"The Inquiry is particularly timely because businesses are being targeted in a class action boom that is being driven by a flood of cash from unregulated overseas litigation funding firms that are pursuing excessive profits at the expense of businesses, plaintiffs and the broader community.
"Insurance costs for businesses, driven by the large increase in class actions in Australia, have risen by up to 600 per cent. These wasted millions would be better spent on employment, investment and R&D.
"The economy has suffered a fast and deep decline in economic growth and a steep rise in unemployment and underemployment due to the COVID-19 pandemic, and there are very real risks in making it even harder to do business in Australia.
"Those opposing reforms to class action and litigation funding laws often dress up their arguments with liberal references to access to justice, in order to take the focus off the excessive profits that they are earning from class actions.
"Implementing carefully considered changes to class action laws to achieve a fairer outcome for plaintiffs and businesses, will not impede access to justice. The current laws are only operating in the interests of litigation funders and the law firms they are partnering with.
"A recent Australian Law Reform Commission report on class actions proceedings and third-party litigation funders reported that in cases involving litigation funders, the median return to plaintiffs was only 51 per cent of the amount awarded, while in cases not involving litigation funders, the median return to plaintiffs was 85 per cent.

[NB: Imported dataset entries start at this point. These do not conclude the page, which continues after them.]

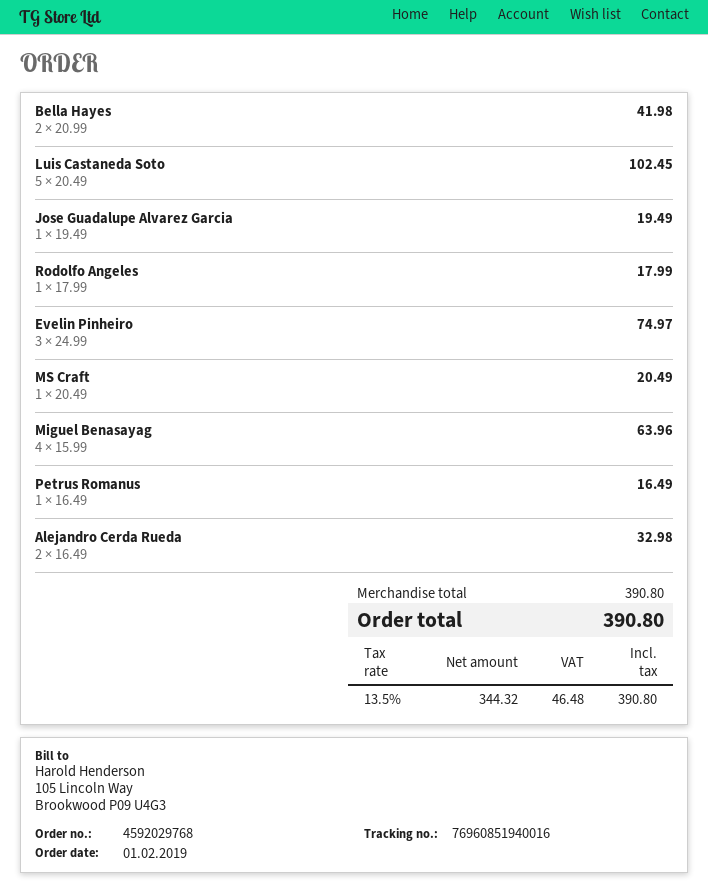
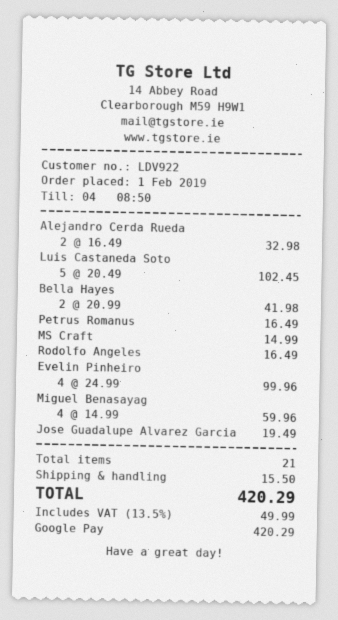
Rodolfo Angeles: 1 x 17.99 = 17.99 -> 1 x 16.49 = 16.49
Evelin Pinheiro: 3 x 24.99 = 74.97 -> 4 x 24.99 = 99.96
MS Craft: 1 x 20.49 = 20.49 -> 1 x 14.99 = 14.99
Miguel Benasayag: 4 x 15.99 = 63.96 -> 4 x 14.99 = 59.96
shipping: none -> 15.50
tax: 13.5% = 46.48 -> 13.5% = 49.99
total: 390.80 -> 420.29

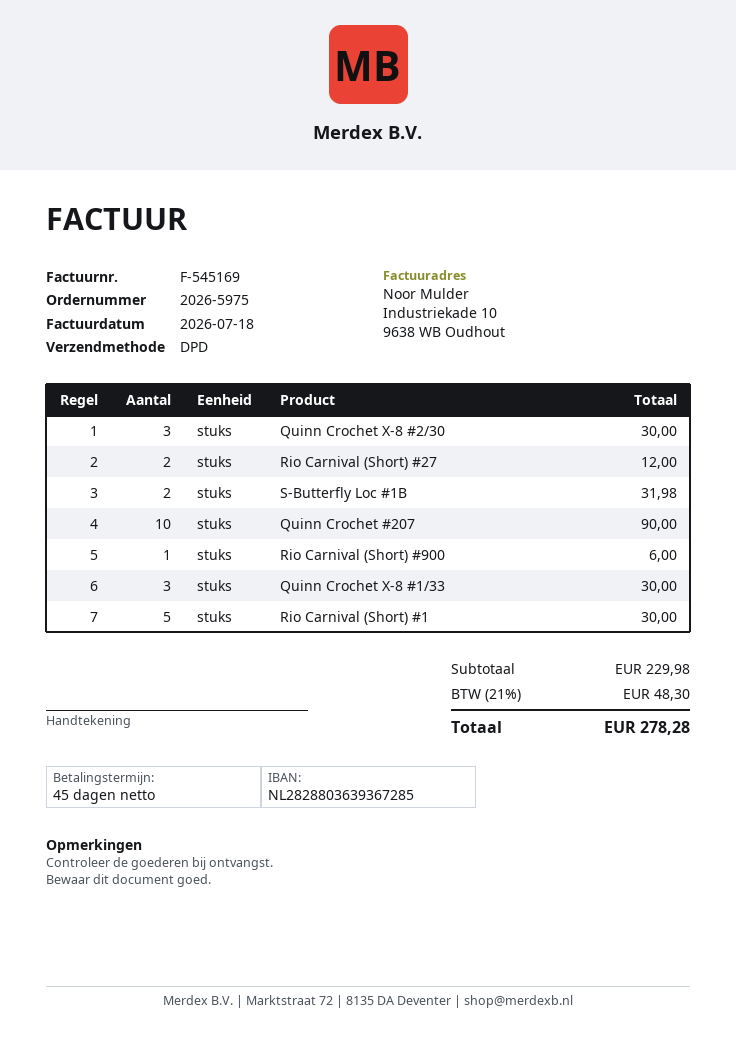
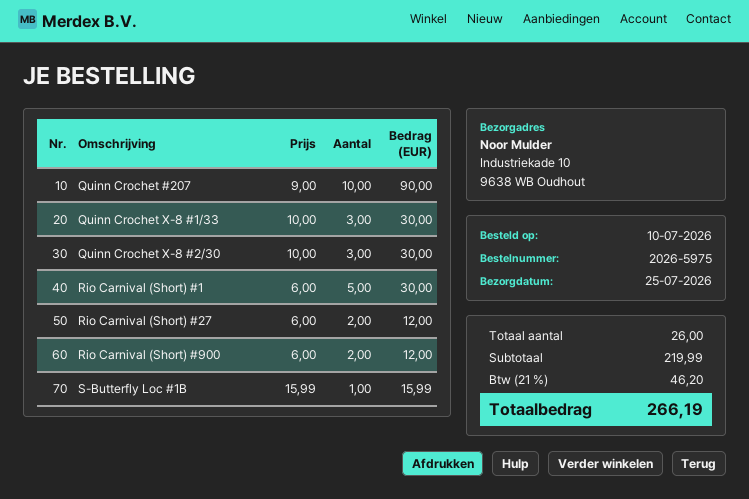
S-Butterfly Loc #1B: 2 for 31.98 -> 1 for 15.99
Rio Carnival (Short) #900: 1 for 6.00 -> 2 for 12.00
subtotal: 229.98 -> 219.99
tax: 21% = 48.30 -> 21% = 46.20
total: 278.28 -> 266.19

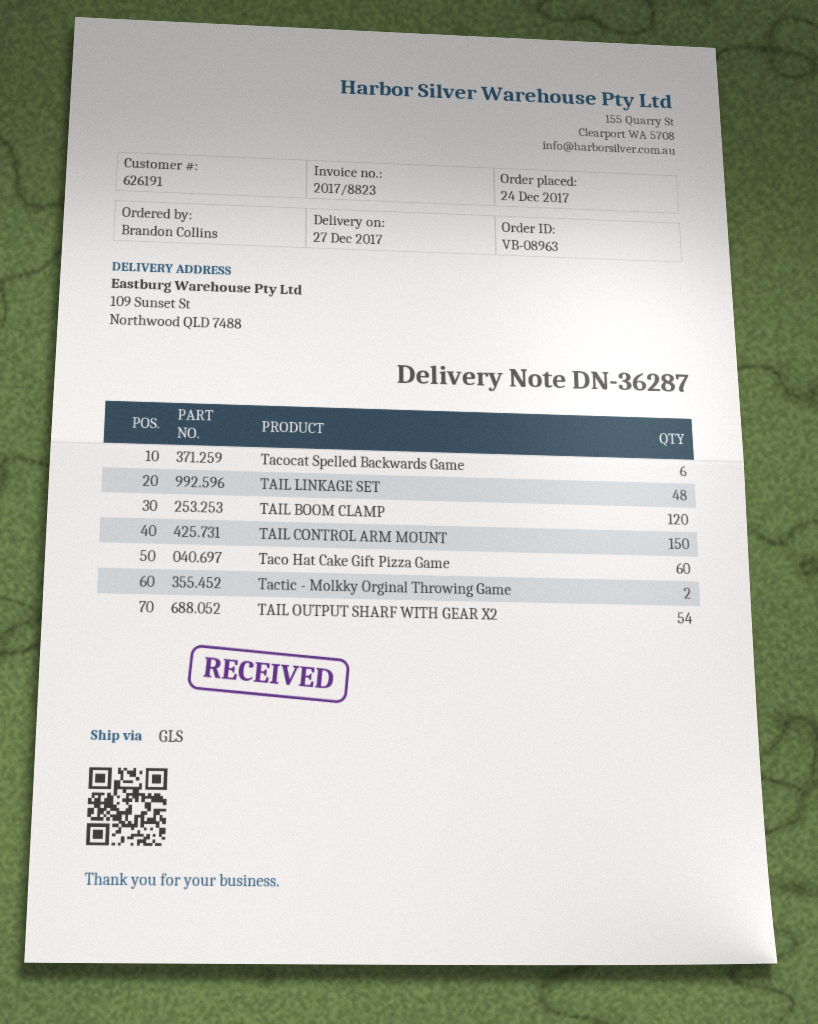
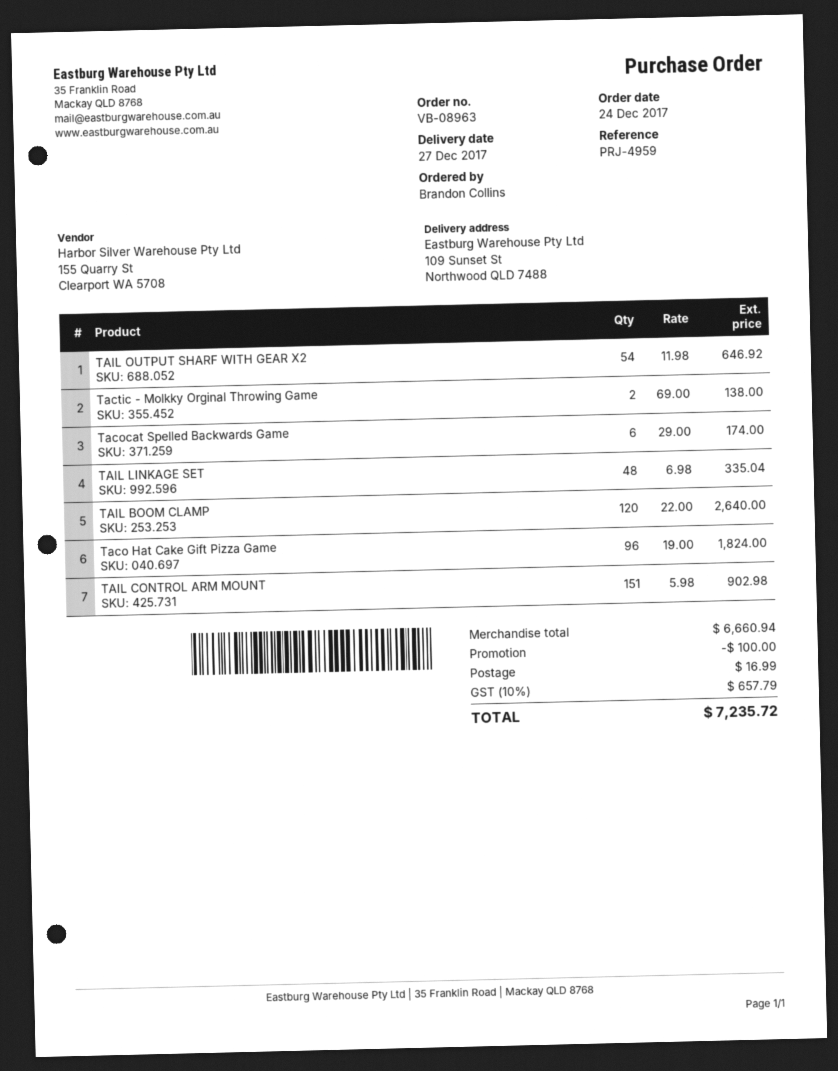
TAIL CONTROL ARM MOUNT: 150 -> 151
Taco Hat Cake Gift Pizza Game: 60 -> 96

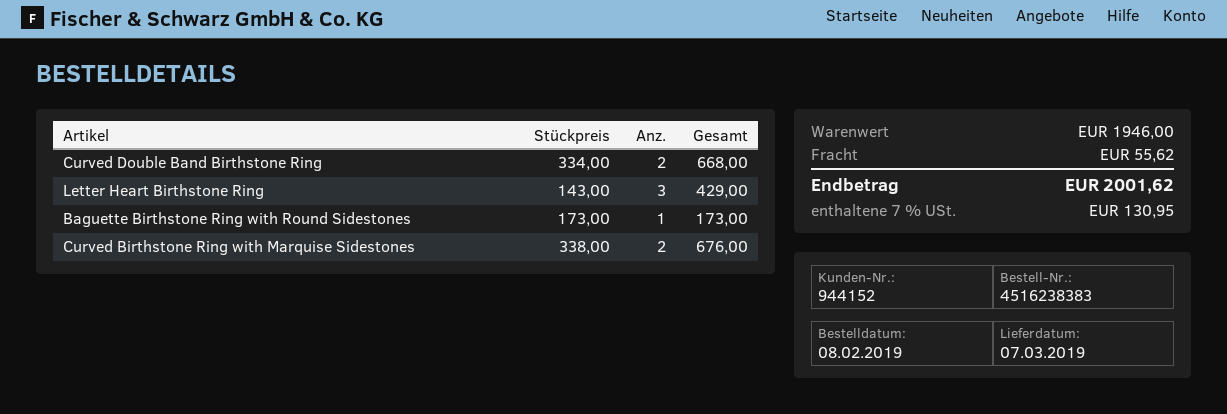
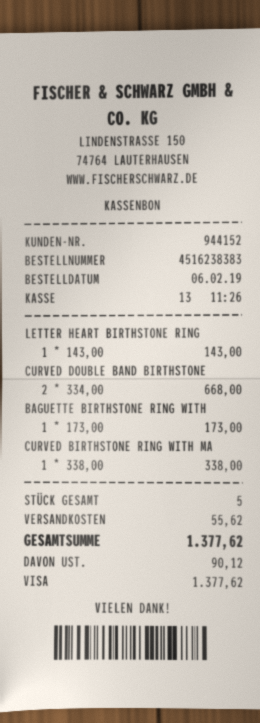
order date: 2019-02-08 -> 2019-02-06
Letter Heart Birthstone Ring: 3 x 143.00 = 429.00 -> 1 x 143.00 = 143.00
Curved Birthstone Ring with Marquise Sidestones: 2 x 338.00 = 676.00 -> 1 x 338.00 = 338.00
tax: 130.95 -> 90.12
total: 2001.62 -> 1377.62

"Class actions have a genuine role to play in ensuring that where a large number of parties have suffered common harm or damage, they are properly compensated. However, the current poorly regulated system is allowing litigation funders to take a disproportionate share of any award or settlement.
"At the hearing today, Ai Group will urge the Inquiry to recommend the following 10 key reforms:
- The imposition of a duty on litigation funding firms to act in the best interests of plaintiffs at all times.
- The introduction of a comprehensive national licensing regime for litigation funders.
- A requirement that directors and senior managers of litigation funding firms must pass, on an ongoing basis, a 'fit and proper person' test.
- A requirement that there be full disclosure of funding arrangements to plaintiffs and the Court.
- A requirement that returns to litigation funders be reasonable, having regard to Returns on Invested Capital (ROIC) being earned at the relevant time for other classes of investments with similar risks.
- Outlawing opt out arrangements in class actions, and requiring that plaintiffs actively opt in to ensure that class actions are run on behalf of engaged groups of participants.
- Prohibiting common fund orders.
- Prohibiting law firms from holding any financial or commercial interest in a litigation funder involved in litigation that the law firm is involved in.
- Amending section 570 of the Fair Work Act 2009 to exclude non-party funders of class actions from the operation of the ‘no costs’ jurisdiction under the Act.
- The banning of contingency fees in all Australian jurisdictions.
"These reforms are designed to provide a fairer and more effective litigation funding and class action system – one that operates in the interests of plaintiffs, businesses and the broader community, rather than one that operates in the interests of litigation funders and plaintiff law firms," Mr Willox said.